On Sun, Apr 4, 2021 at 12:58 PM Scott Le Grand <varelse2005.gmail.com>
wrote:

> PPS the future* would appear to be more cores of approximately the same
> computational power as Ampere, not the same number of cores but beefier. As
> such, we need to figure out how to distribute the same basis set of
> calculations across more cores going forward. Doubly so now that we have
> NVLINK, an interconnect that makes multi-GPU not suck.
>
> *A prediction pulled entirely from my Easter Bonnet(tm) based on the
> progression from SM 5 and SM 8 and which should not at all be construed as
> insider information because it's not.
>
> On Sun, Apr 4, 2021 at 12:50 PM Scott Le Grand <varelse2005.gmail.com>
> wrote:
>
>> PS I'm killing off both TI paths and writing the path I wanted to write
>> in the first place that both exploits the original Uber-kernels and
>> Taisung's multi-streaming variant incorporating Darren and Taisung's
>> improvements in the science whilst doing so. After those six impossible
>> things or so, breakfast...
>>
>> On Sun, Apr 4, 2021 at 12:46 PM Scott Le Grand <varelse2005.gmail.com>
>> wrote:
>>
>>> 1) Because that's the benchmark we've used since day one. Apples to
>>> apples and all that. It's a relatively small system for single GPU which is
>>> the perfect stand-in for large system multi-GPU efficiency. My goal is 4x
>>> scaling on 8 GPUs with a positive scaling experience beyond that relaxing
>>> system size limits up to 1B atoms in the process. If JAC gets faster, we
>>> can scale farther.
>>> 2) Because the path to AMBER 20 broke multiple implicit assumptions in
>>> my design* for AMBER so I went back in time to change the future. All
>>> relevant functionality will be restored over time, but I spent 6 months of
>>> 2020 trying to do exactly that before throwing my arms up in utter
>>> frustration. The alternative is walking away from all the code and starting
>>> a new framework.
>>> 3) RTX3090**
>>> 4) Remember this is PMEMD 2.0 we're building here. It's been almost 12
>>> years, it's time to rewrite.
>>>
>>> But... Your local force code still shows an acceleration over the
>>> original local force code even at full 64-bit accumulation. So that's
>>> getting refactored along the way.

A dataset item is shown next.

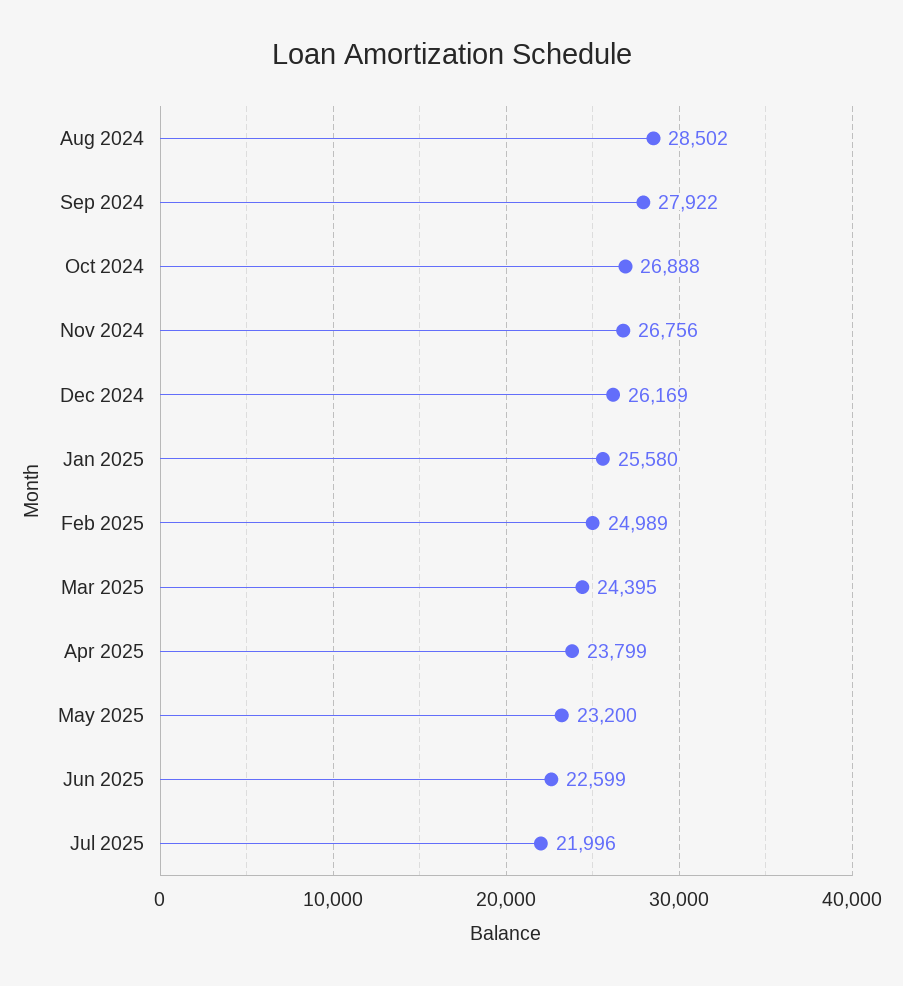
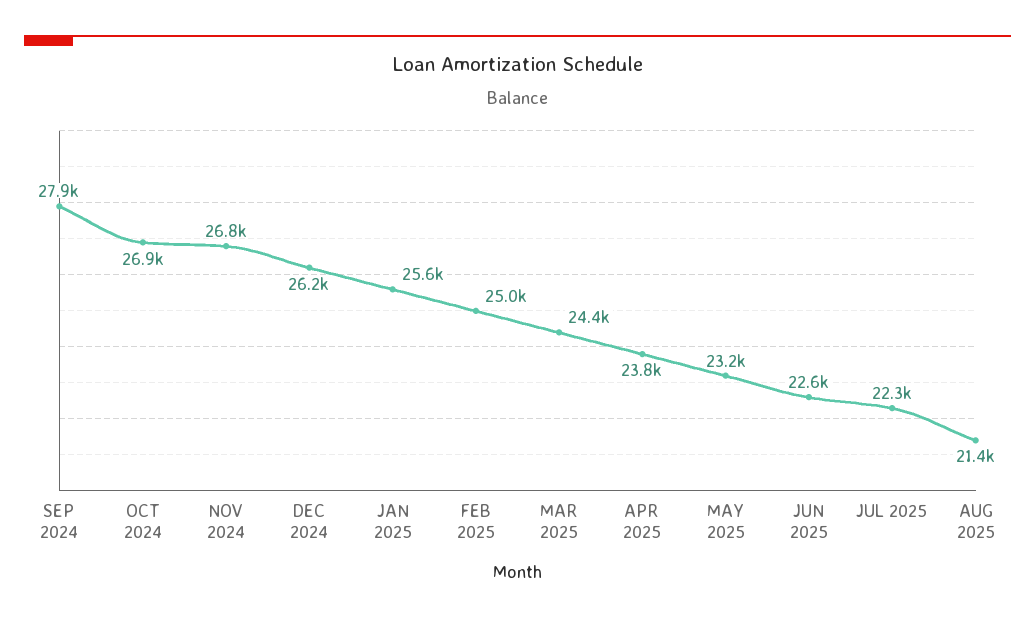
Aug 2024: 28502 -> none
Jul 2025: 21996 -> 22300
AUG 2025: none -> 21400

Everything else so far ia a perf
>>> regression without the precision model changes alas. But... you and I have
>>> accidentally created working variant of SPXP. Your stuff will live again in
>>> its reviva and you get first authorship IMO because while it's great work,
>>> it's *not* SPFP with those precision changes in place (18-bit mantissa?
>>> C'mon man(tm)...)
>>>
>>> *Should have spelled them out, but even I couldn't predict the end of
>>> the CUDA Fellow program a priori ending any support for further work, but
>>> now my bosses have let we work on it again as my dayjob.
>>> **
>>> https://www.exxactcorp.com/blog/Molecular-Dynamics/rtx3090-benchmarks-for-hpc-amber-a100-vs-rtx3080-vs-2080ti-vs-rtx6000
>>>
>>> On Sun, Apr 4, 2021 at 12:03 PM David Cerutti <dscerutti.gmail.com>
>>> wrote:
>>>
>>>> "Meanwhile, AMBER16 refactored to SM 7 and beyond is already hitting 730
>>>> ns/day on JAC NVE 2 fs. AMBER20 with the grid interpolation and local
>>>> force
>>>> precision sub FP32 force hacks removed hits 572 ns/day (down from 632 if
>>>> left in as we shipped it). That puts me nearly 1/3 to my goal of
>>>> doubling
>>>> overall AMBER performance which is what is important to me and where I'm
>>>> going to focus my efforts..."
>>>>
>>>> Please explain here.
>>>> 1.) Why are we back to using the old JAC NVE 2fs benchmark? The new
>>>> benchmarks were redesigned several years ago to make more uniform tests
>>>> and
>>>> take settings that standard practitioners are now using.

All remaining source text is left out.